Exercise prompt
Copy out each record that follows exactly, and omit any picture you find.

Given records
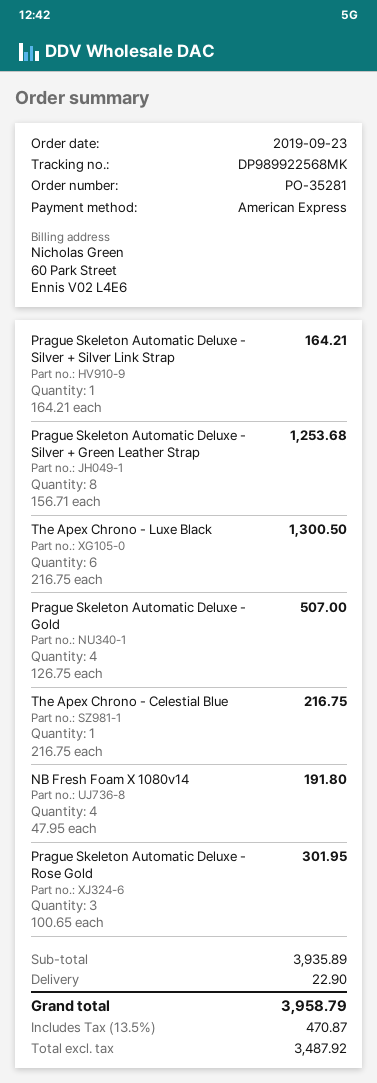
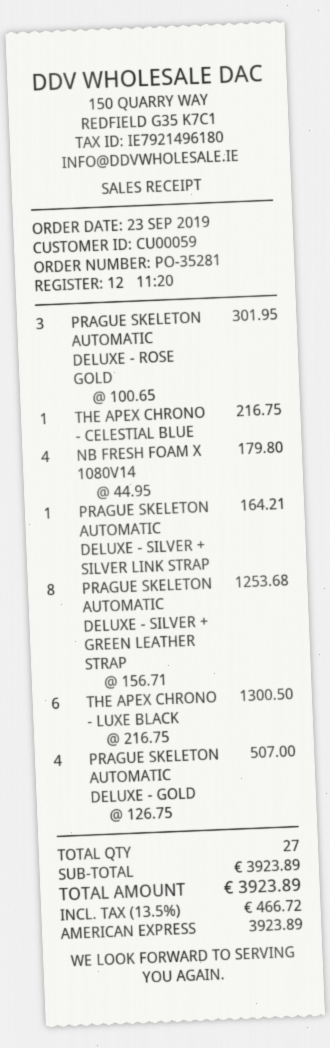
NB Fresh Foam X 1080v14: 4 x 47.95 = 191.80 -> 4 x 44.95 = 179.80
subtotal: 3935.89 -> 3923.89
shipping: 22.90 -> none
tax: 13.5% = 470.87 -> 13.5% = 466.72
total: 3958.79 -> 3923.89

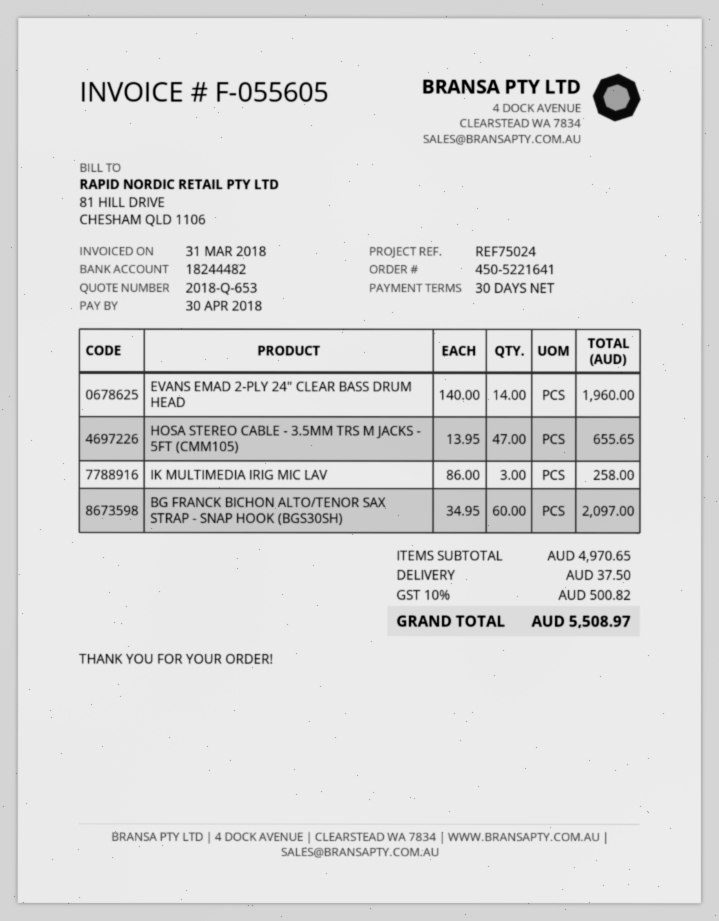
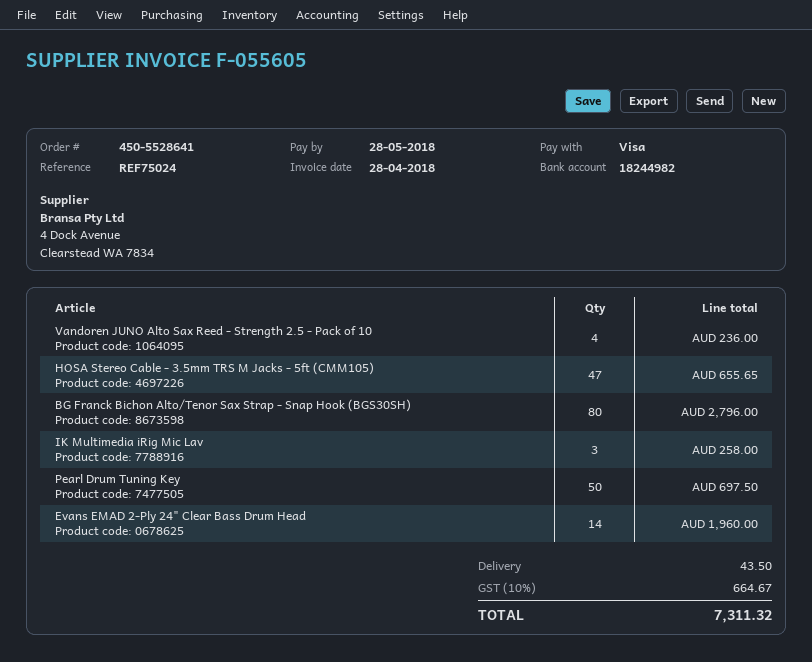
order number: 450-5221641 -> 450-5528641
invoice date: 2018-03-31 -> 2018-04-28
due date: 2018-04-30 -> 2018-05-28
bank account: 18244482 -> 18244982
BG FRANCK BICHON ALTO/TENOR SAX STRAP - SNAP HOOK (BGS30SH): 60 for 2097.00 -> 80 for 2796.00
Vandoren JUNO Alto Sax Reed - Strength 2.5 - Pack of 10: none -> 4 for 236.00
Pearl Drum Tuning Key: none -> 50 for 697.50
shipping: 37.50 -> 43.50
tax: 10% = 500.82 -> 10% = 664.67
total: 5508.97 -> 7311.32

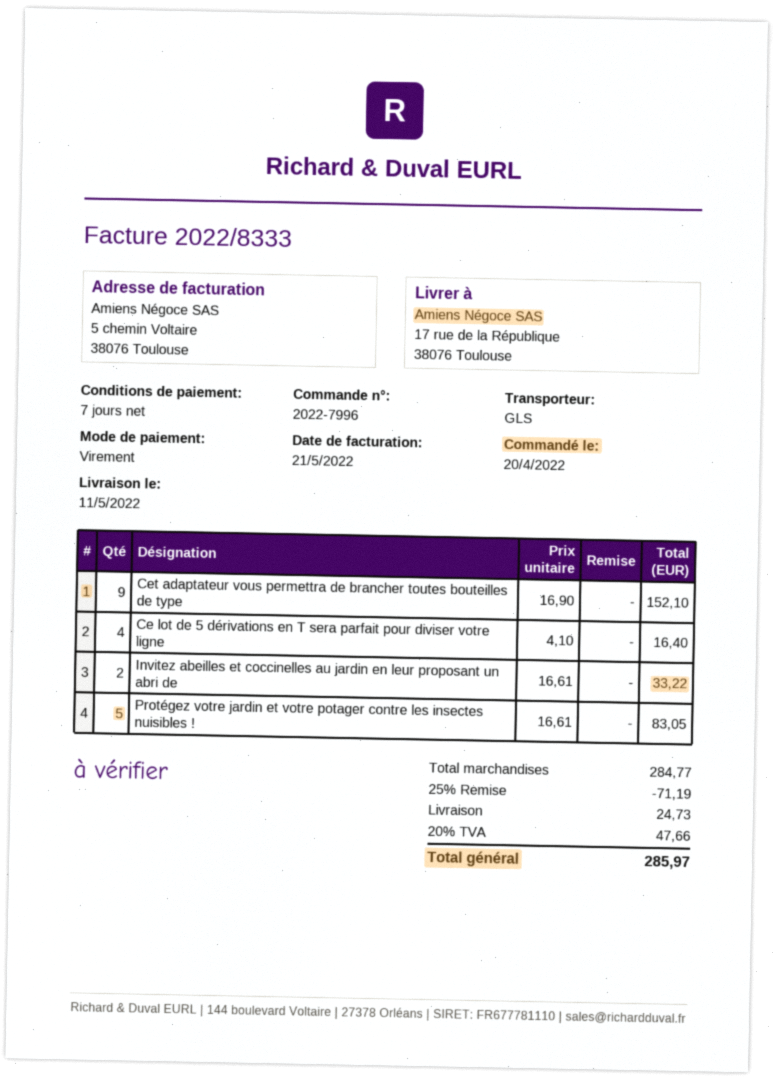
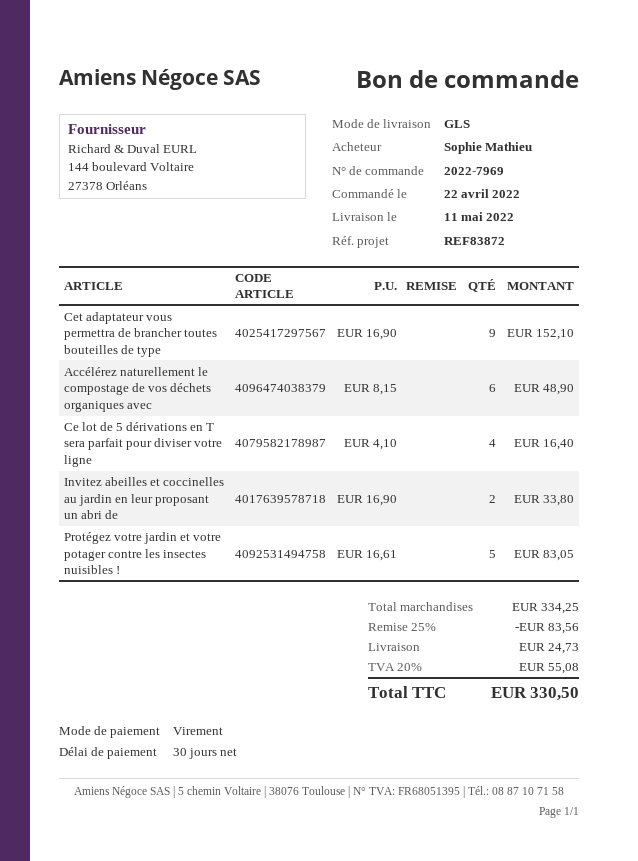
order number: 2022-7996 -> 2022-7969
order date: 2022-04-20 -> 2022-04-22
payment terms: 7 days -> 30 days
Invitez abeilles et coccinelles au jardin en leur proposant un abri de: 2 x 16.61 = 33.22 -> 2 x 16.90 = 33.80
Accélérez naturellement le compostage de vos déchets organiques avec: none -> 6 x 8.15 = 48.90
subtotal: 284.77 -> 334.25
discount: 25% = 71.19 -> 25% = 83.56
tax: 20% = 47.66 -> 20% = 55.08
total: 285.97 -> 330.50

Exercise response
NB Fresh Foam X 1080v14: 4 x 47.95 = 191.80 -> 4 x 44.95 = 179.80
subtotal: 3935.89 -> 3923.89
shipping: 22.90 -> none
tax: 13.5% = 470.87 -> 13.5% = 466.72
total: 3958.79 -> 3923.89

order number: 450-5221641 -> 450-5528641
invoice date: 2018-03-31 -> 2018-04-28
due date: 2018-04-30 -> 2018-05-28
bank account: 18244482 -> 18244982
BG FRANCK BICHON ALTO/TENOR SAX STRAP - SNAP HOOK (BGS30SH): 60 for 2097.00 -> 80 for 2796.00
Vandoren JUNO Alto Sax Reed - Strength 2.5 - Pack of 10: none -> 4 for 236.00
Pearl Drum Tuning Key: none -> 50 for 697.50
shipping: 37.50 -> 43.50
tax: 10% = 500.82 -> 10% = 664.67
total: 5508.97 -> 7311.32

order number: 2022-7996 -> 2022-7969
order date: 2022-04-20 -> 2022-04-22
payment terms: 7 days -> 30 days
Invitez abeilles et coccinelles au jardin en leur proposant un abri de: 2 x 16.61 = 33.22 -> 2 x 16.90 = 33.80
Accélérez naturellement le compostage de vos déchets organiques avec: none -> 6 x 8.15 = 48.90
subtotal: 284.77 -> 334.25
discount: 25% = 71.19 -> 25% = 83.56
tax: 20% = 47.66 -> 20% = 55.08
total: 285.97 -> 330.50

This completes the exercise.